Veröffentlicht am 4. April 2008

Al Sharpton - NAACP Al Sharpton bezeichnet sich nur allzu gerne als Bürgerrechtler und Stimme der Sprachlosen. Das allerdings auch nur solange diese Sprachlosen nicht Opfer von schwarzen Kriminellen werden. In West Palm Beach (Florida) kam es vor wenigen Monaten zu einer Vergewaltigung der besonders abartigen Art. Eine Gruppe schwarzer Jugendlicher hatte eine Frau (35) gefoltert und vergewaltigt und sie danach gezwungen ihren eigenen Sohn (13) zu vergewaltigen. Im Falle der Weigerung drohten sie, den Sohn ebenfalls zu foltern und zu ermorden. Dieser Tage begann der Prozeß gegen die Täter.

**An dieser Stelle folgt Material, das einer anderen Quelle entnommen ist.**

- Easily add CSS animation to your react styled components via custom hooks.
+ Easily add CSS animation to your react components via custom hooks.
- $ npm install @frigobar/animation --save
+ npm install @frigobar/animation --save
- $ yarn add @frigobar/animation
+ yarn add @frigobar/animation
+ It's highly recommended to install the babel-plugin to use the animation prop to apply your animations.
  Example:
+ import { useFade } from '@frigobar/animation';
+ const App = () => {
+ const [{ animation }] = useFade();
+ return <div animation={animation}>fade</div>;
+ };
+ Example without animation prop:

Bereits zu Prozeßbeginn machten Al Sharpton und die National Association for the Advancement of Colored People (NAACP, Nationale Vereinigung für die Förderung farbiger Menschen) Stimmung für die Täter. So verteilten Sharpton und die NAACP Flugblätter mit den Fotos der Täter und der Überschrift “Voiceless, Vulnerable, Victims!” (Stimmlose, verwundbare Opfer), ein Schlag ins Gesicht der wirklichen Opfer dieses Verbrechens. Sharpton führte weiter aus: “Diese Kinder werden aufgrund der verdorbenen Politik, Politik und Wirtschaft ungerechtfertigt verfolgt.” und forderte einen Freispruch für die Täter. Das ist es offenbar, was sogenannte Bürgerrechtler als “Förderung farbiger Menschen” betrachten.

Zuletzt fiel der demokratische Präsidentschaftskandidat Al Sharpton dadurch auf, daß er eine Verurteilung weißer Lacrosse-Spieler der Duke Universität für die vermeintliche Vergewaltigung einer schwarzen Prostituierten forderte, obwohl sowohl DNS-Untersuchungen als auch Zeugenaussagen die Unschuld der Studenten zweifelsfrei belegten.